Editor’s Notes: It’s easy to see why Gillette’s latest ad was not the Best A Man Can Get
The "father of advertising” David Ogilvy once said “I do not regard advertising as entertainment or an art form, but as a medium of information”.
Were he around today he would have to concede that the current industry takes a different view. Today’s advertising campaigns are meant to be shared, reviewed and discussed whether they make reference to a product or not.
Last week I noted the controversy surrounding HSBC’s proudly globalist “we are not an island” campaign. Of course, we are an island and I still think the campaign is puddle-deep drivel – just as I think the people getting angry about it are the kind of people who spend all day tweeting in capital letters to their three followers.
This week, it was the turn of Gillette to annoy people on the internet, after it released an advert that encouraged men not to be sexist, bone-headed morons.
It’s a perfectly reasonable message, but of the 11m people who have so far watched the ad on Youtube, 75 per cent have registered their dislike. Why? Possibly because it insinuates that men, left to their own devices, are instinctively sexist, immature knuckle-draggers.
Speaking as one who doesn’t fit any of these labels it’s not hard to see why so many people took offence.
It’s also possible that people are fed with up with brands lecturing them and desperately jumping on fashionable causes in a bid to flog more razor blades.
A current Ogilvy man, vice-chairman Rory Sutherland, said yesterday: “I think it would be a lot less tedious if everyone in marketing didn’t share the same fucking boring metropolitan opinions.”
Fair point. His ideas for truly radical brand-driven campaigns are worthy of consideration: “If Cornflakes promoted anarcho-syndicalism and Twiglets wanted a return to the Gold Standard, it would at least be distinctive.”
A petition to launch a study into the economic benefits of grouse shooting currently has 4,720 signatures on parliament’s website. Perhaps Gillette could lend it a helping hand?
Speakers for Schools
This morning I shall be in Cornwall, talking to 130 students at Bodmin College about the media, journalism, politics and anything else they’d like to ask me about.
It’s my first outing as a volunteer with the charity Speakers for Schools, founded by journalist Robert Peston as a way of linking state schools with guest speakers.

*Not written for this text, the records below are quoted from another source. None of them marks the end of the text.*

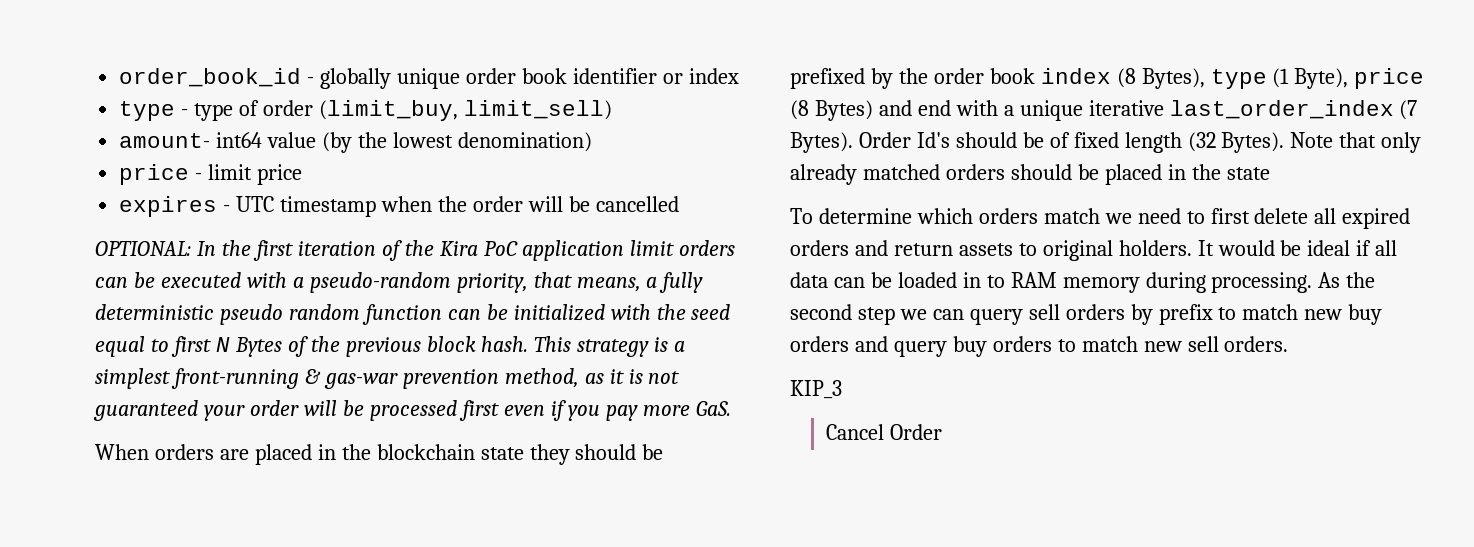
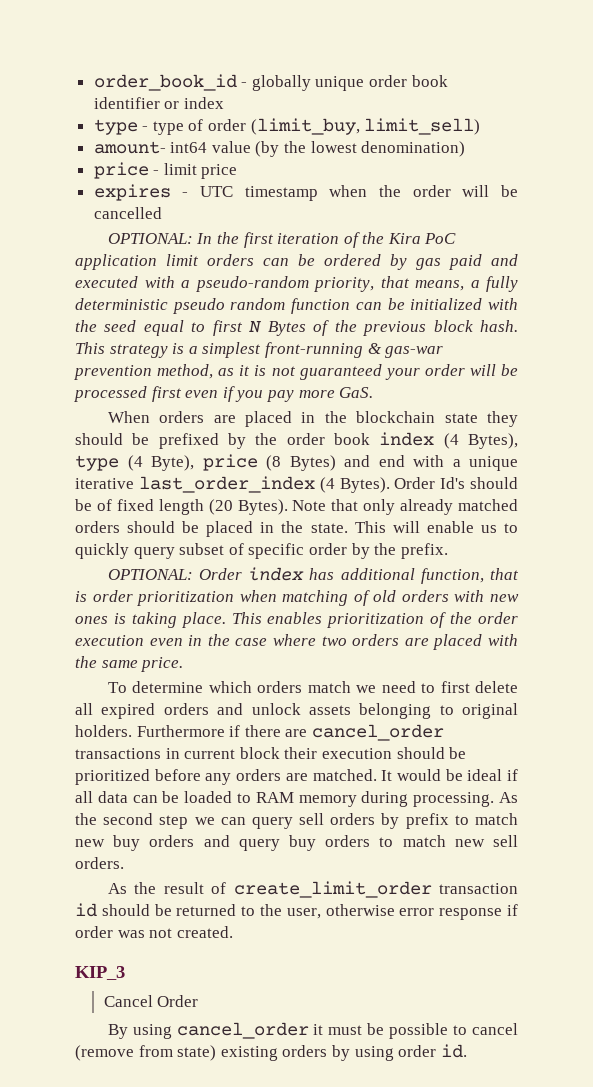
(155, 280) none -> [324,254,518,270] ordered by gas paid and
[1116,68,1136,88] (8 -> [443,433,459,449] (4
[1272,68,1290,88] (1 -> [127,455,143,471] (4
[1399,100,1418,120] (7 -> [319,477,335,493] (4
[1187,132,1216,152] (32 -> [208,499,233,515] (20
[1226,167,1270,180] state -> [310,521,518,533] [75,543,448,559] [107,567,519,584] [75,590,519,606] [75,612,518,628] [75,634,518,650] [75,656,184,672] state. This will enable us to quickly query subset of specific order by the prefix. // OPTIONAL: Order index has additional function, that is order prioritization when matching of old orders with new ones is taking place. This enables prioritization of the order execution even in the case where two orders are placed with the same price.
[893,240,1192,261] return assets to original holders. -> [251,703,518,719] [75,724,444,741] [75,747,467,759] [75,769,377,785] unlock assets belonging to original holders. Furthermore if there are cancel_order transactions in current block their execution should be prioritized before any orders are matched.
[962,272,981,288] in -> (233, 797) none
[790,380,842,399] [826,424,943,440] KIP_3 // Cancel Order -> [107,881,518,898] [75,903,518,920] [75,926,233,938] [75,966,125,980] [103,995,199,1007] [107,1022,518,1039] [75,1044,467,1061] As the result of create_limit_order transaction id should be returned to the user, otherwise error response if order was not created. // KIP_3 // Cancel Order // By using cancel_order it must be possible to cancel (remove from state) existing orders by using order id.

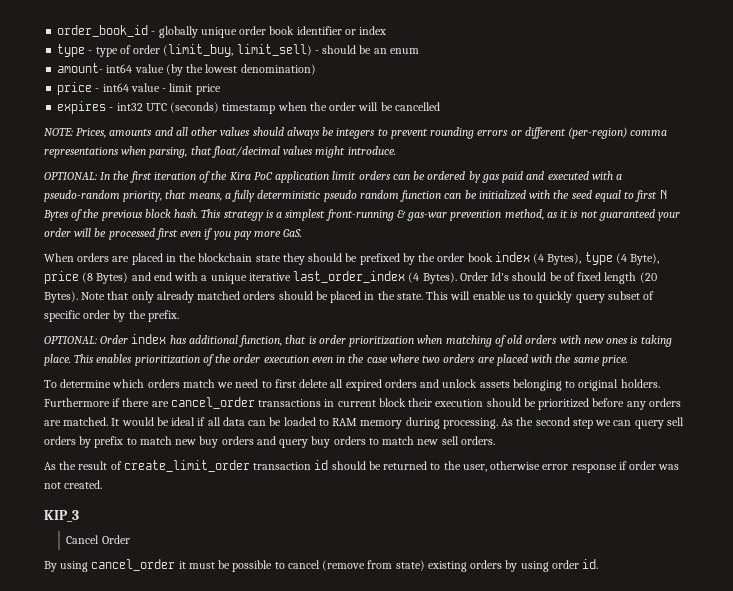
(481, 126) none -> [314,45,419,54] - should be an enum
(160, 172) none -> [102,83,167,92] int64 value -
[200,186,234,197] UTC -> [116,102,220,113] int32 UTC (seconds)
(162, 213) none -> [44,127,668,139] [44,146,396,158] // NOTE: Prices, amounts and all other values should always be integers to prevent rounding errors or different (per-region) comma representations when parsing, that float/decimal values might introduce.

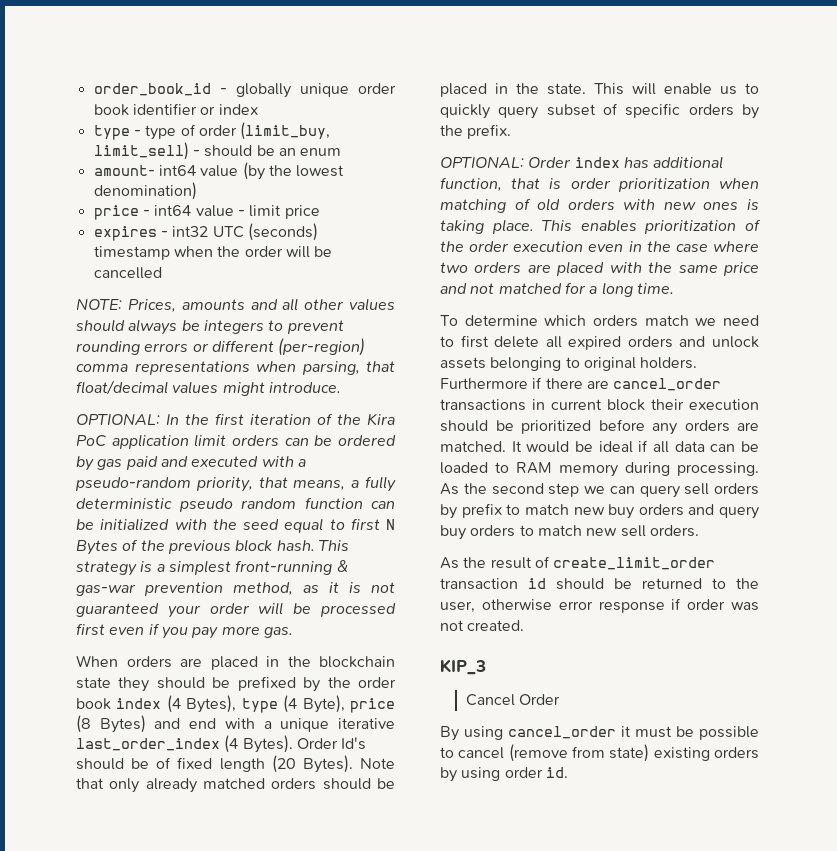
[283,229,303,237] GaS. -> [263,627,293,638] gas.
[83,310,111,319] order -> [688,104,734,116] orders
[601,355,628,366] price. -> [723,262,759,276] [440,282,674,297] price and not matched for a long time.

I know a number of people who have spoken as part of this scheme and without exception they’ve all enjoyed the experience of swapping their usual corporate audience for a room full of teenagers.
The organisers asked if there was a part of the country that I’d particularly like to speak in, and Cornwall was the obvious choice – since I can’t quite spare the time for a trip all the way back home to the Isles of Scilly.
I never thought, when I was at school in Cornwall, that I’d end up editing a newspaper in London. So if there’s one message that I hope to leave with the students of Bodmin College it’s that opportunities must be sought as well as seized.
Fake treat vigilance in Veganuary
God only knows where she found the time alongside running her own business and writing a book, but I got home from work the other night to find that my wife had baked a tray of brownies.
“Is this a real brownie?” I asked, recalling the time her sister served up something similar that turned out to be sugar-free and mostly made out of sweet potato.
“Yes,” she said, before adding, “well, it’s vegan.”
Now, at the time of writing I haven’t yet tried one and I’m sure it will be delicious – but I can’t hide my disappointment.
I’ve rather taken against the rise of fake treats, where things that look like chocolate are actually compressed dates, chicory and sawdust. This week, a judge (an actual judge) ruled that a “raw choc brownie” is in fact a cake.
The manufacturer had brought the case in order to qualify for the VAT exemption enjoyed by the makers of actual cakes.
So, £300,000 goes back from HMRC to the “cake maker” and a judicial ruling now states that such items “wouldn’t be out of place at a cricket match tea”. God help us.